• **INSTRUCTIONS FOR THE TASK**:
Copy out each line below that has the word "reviews" in it.

BEGIN

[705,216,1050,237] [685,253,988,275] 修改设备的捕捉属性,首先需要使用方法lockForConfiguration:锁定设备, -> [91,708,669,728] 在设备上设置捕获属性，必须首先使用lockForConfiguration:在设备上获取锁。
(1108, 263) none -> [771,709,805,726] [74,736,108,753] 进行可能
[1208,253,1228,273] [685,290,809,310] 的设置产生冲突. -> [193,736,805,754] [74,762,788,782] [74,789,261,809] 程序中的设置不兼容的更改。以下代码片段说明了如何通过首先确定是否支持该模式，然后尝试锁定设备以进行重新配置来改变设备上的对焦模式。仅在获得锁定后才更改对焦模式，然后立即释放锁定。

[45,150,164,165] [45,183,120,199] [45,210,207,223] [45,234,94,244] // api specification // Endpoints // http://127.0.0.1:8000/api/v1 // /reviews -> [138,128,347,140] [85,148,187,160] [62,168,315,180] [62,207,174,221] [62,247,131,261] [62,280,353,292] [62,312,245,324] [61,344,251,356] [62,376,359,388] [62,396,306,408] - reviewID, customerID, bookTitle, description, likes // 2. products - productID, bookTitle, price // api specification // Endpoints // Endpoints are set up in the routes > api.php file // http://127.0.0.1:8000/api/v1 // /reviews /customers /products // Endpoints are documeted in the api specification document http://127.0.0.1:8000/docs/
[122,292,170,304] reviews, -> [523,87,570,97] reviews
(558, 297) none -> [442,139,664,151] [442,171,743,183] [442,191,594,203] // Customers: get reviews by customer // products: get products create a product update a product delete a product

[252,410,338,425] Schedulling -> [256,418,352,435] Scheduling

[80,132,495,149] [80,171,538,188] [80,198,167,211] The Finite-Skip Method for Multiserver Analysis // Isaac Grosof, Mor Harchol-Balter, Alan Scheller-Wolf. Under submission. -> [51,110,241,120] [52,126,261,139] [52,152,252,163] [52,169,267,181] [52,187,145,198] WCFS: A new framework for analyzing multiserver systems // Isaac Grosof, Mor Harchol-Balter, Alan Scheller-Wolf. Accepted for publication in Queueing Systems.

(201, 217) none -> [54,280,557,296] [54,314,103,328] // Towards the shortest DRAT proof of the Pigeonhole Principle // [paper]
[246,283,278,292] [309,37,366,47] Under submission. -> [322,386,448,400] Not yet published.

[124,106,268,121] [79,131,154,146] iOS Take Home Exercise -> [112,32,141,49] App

END

• **SOLVED EXERCISE**:
[45,150,164,165] [45,183,120,199] [45,210,207,223] [45,234,94,244] // api specification // Endpoints // http://127.0.0.1:8000/api/v1 // /reviews -> [138,128,347,140] [85,148,187,160] [62,168,315,180] [62,207,174,221] [62,247,131,261] [62,280,353,292] [62,312,245,324] [61,344,251,356] [62,376,359,388] [62,396,306,408] - reviewID, customerID, bookTitle, description, likes // 2. products - productID, bookTitle, price // api specification // Endpoints // Endpoints are set up in the routes > api.php file // http://127.0.0.1:8000/api/v1 // /reviews /customers /products // Endpoints are documeted in the api specification document http://127.0.0.1:8000/docs/
[122,292,170,304] reviews, -> [523,87,570,97] reviews
(558, 297) none -> [442,139,664,151] [442,171,743,183] [442,191,594,203] // Customers: get reviews by customer // products: get products create a product update a product delete a product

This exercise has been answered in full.